Helium, which has a boiling point of 4K lower than that of the conventional lens, is sealed in the objective lens barrel 9. In this way, even if the objective lens barrel 9 is immersed in liquid nitrogen, there will be no condensation on the lens 7.7 or the end face of the optical path 1, since the temperature is above the boiling point of -\lium. Furthermore, when the objective lens barrel 9 is filled with gas, the extremely low
Unlike optical fiberscopes, it is possible to equalize the pressure inside the objective lens barrel 9 and the pressure of the cryogenic medium I7, which prevents damage to the windows 8.8 attached to both ends of the objective lens barrel 9.
This is preferable because it allows for improved strength.

In addition to using an image fiber as the optical path l, the cryogenic fiber scope according to any of claims 1 and 2 can also use a fiber, rod, etc. for image transmission, and in particular, the refractive index can be Images distributed parabolically from the axis to the outer circumferential surface (using a selfoc rod lens with cover glasses bonded to both ends of the transmission body provides a deep depth of focus and clear images. suitable.

Furthermore, in the cryogenic fiber scope shown in FIG. 1, two objective lenses 7 are used as an optical system for observing the sample S.
．． 7 and (2) eyepiece lenses 1 are used, but these optical systems are not limited to this example, and even if multiple eyepiece lenses 4.4 are provided in the eyepiece tube 2, the effect can be obtained. There is no change in the effect at all.
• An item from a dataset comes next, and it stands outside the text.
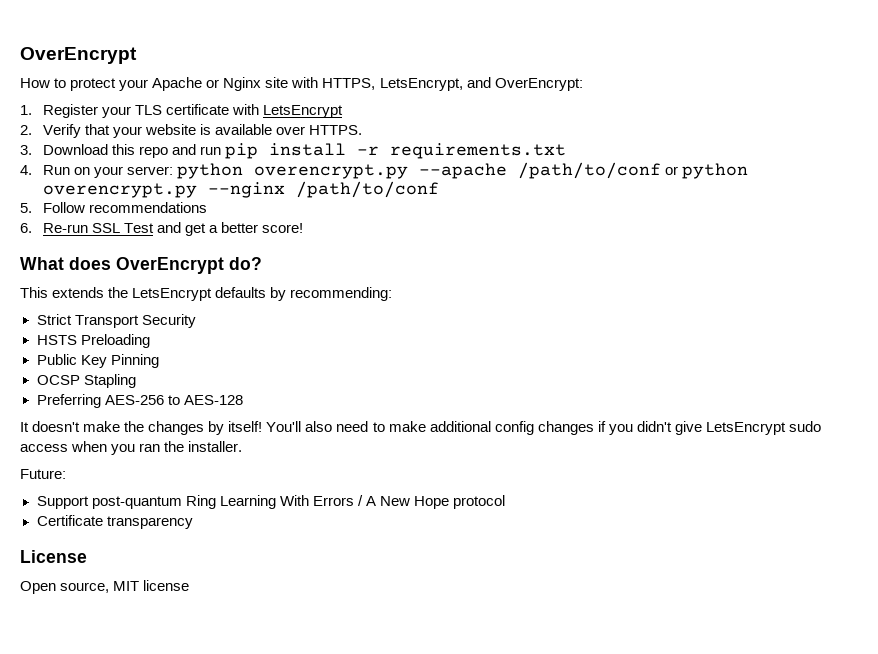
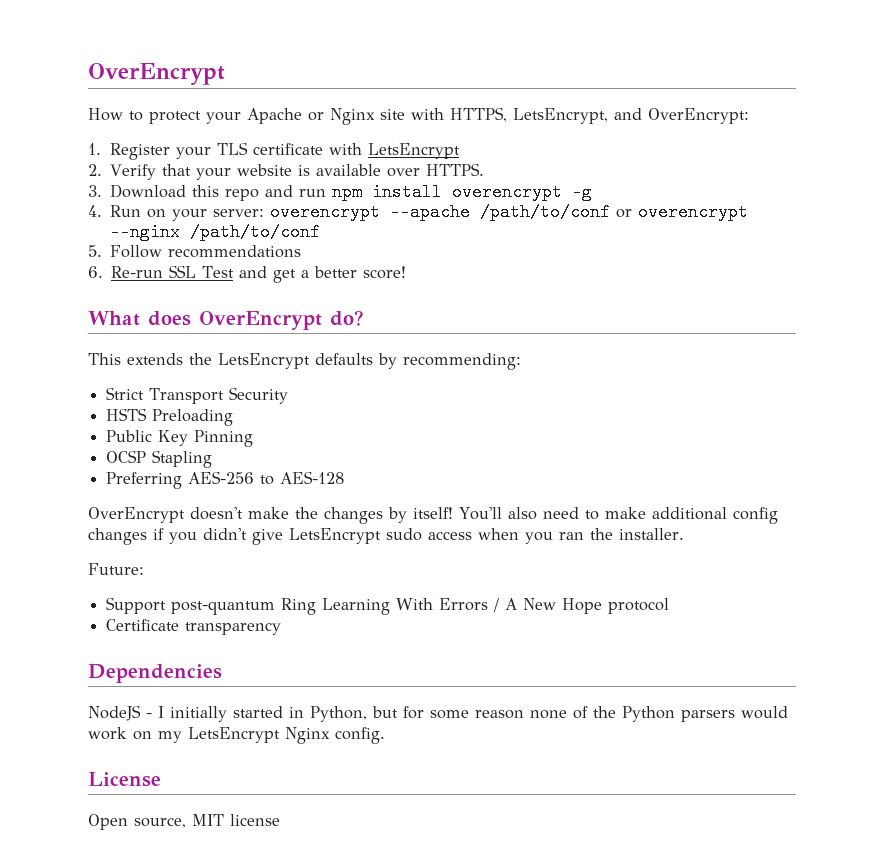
[225,143,567,159] pip install -r requirements.txt -> [332,183,593,201] npm install overencrypt -g
[177,163,409,179] python overencrypt.py -> [270,203,381,221] overencrypt
[682,163,749,179] [42,183,197,198] python overencrypt.py -> [638,203,749,221] overencrypt
[20,422,29,432] It -> [88,507,185,523] OverEncrypt
(193, 522) none -> [88,664,222,683] [88,705,788,722] [88,727,385,744] // Dependencies // NodeJS - I initially started in Python, but for some reason none of the Python parsers would work on my LetsEncrypt Nginx config.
[Effects of the Invention] As explained below, the ultra-low L-7 fiberscope of the present invention has the objective lens barrel in a reduced pressure state, both ends of which are sealed with transparent windows, and the - Fill the cylinder or the inside of the objective lens barrel with the L end connected in a butting state with a gas having a boiling point lower than the cryogenic medium in which the objective lens barrel is immersed, and fill both ends with a transparent window. The above optical path is connected to one side of this window in a butting state.
When using the lens immersed in a cryogenic medium, there is no condensation on the objective lens or the end face of the optical path, and a stable image can always be viewed. Since there is no need for a suction device as in the case of Since it is not necessary, it is possible to downsize the lens.Also, since only the objective lens barrel 9 can be easily replaced, maintainability is improved.
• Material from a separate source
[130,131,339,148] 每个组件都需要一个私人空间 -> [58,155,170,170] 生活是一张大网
[Brief explanation of drawings]

FIG. 1 is a schematic configuration diagram of an embodiment of a cryogenic fiber scope according to the present invention, and FIG. 2 is a schematic configuration diagram showing an example of a conventional cryogenic fiber scope. Optical path, 2. Eyepiece tube, 4. Eyepiece lens, 7. Objective lens, 8. Tomoe, 9. Objective lens barrel, 17. Cryogenic medium.゛

Claims (2)

[Claims] (1) A cryogenic fiber consisting of an eyepiece tube equipped with an eyepiece, an objective tube equipped with an objective lens, and an optical path that transmits the image obtained with this objective tube to the eyepiece tube. A cryogenic fiber scope, characterized in that the inside of the objective lens barrel is in a reduced pressure state, both ends of which are sealed with transparent windows, and the optical path is connected to one of the windows in an abutting state. (2) A cryogenic fiber consisting of an eyepiece section equipped with an eyepiece, an objective barrel equipped with an objective lens, and an optical path that transmits the image obtained with this objective barrel to the eyepiece barrel. The scope is characterized in that the inside of the objective barrel is filled with a gas having a boiling point lower than the cryogenic medium in which the objective barrel is immersed, both ends of which are sealed with transparent windows, and one of the windows is provided with the optical path. A cryogenic fiberscope characterized by connecting the two in a butt-butt state.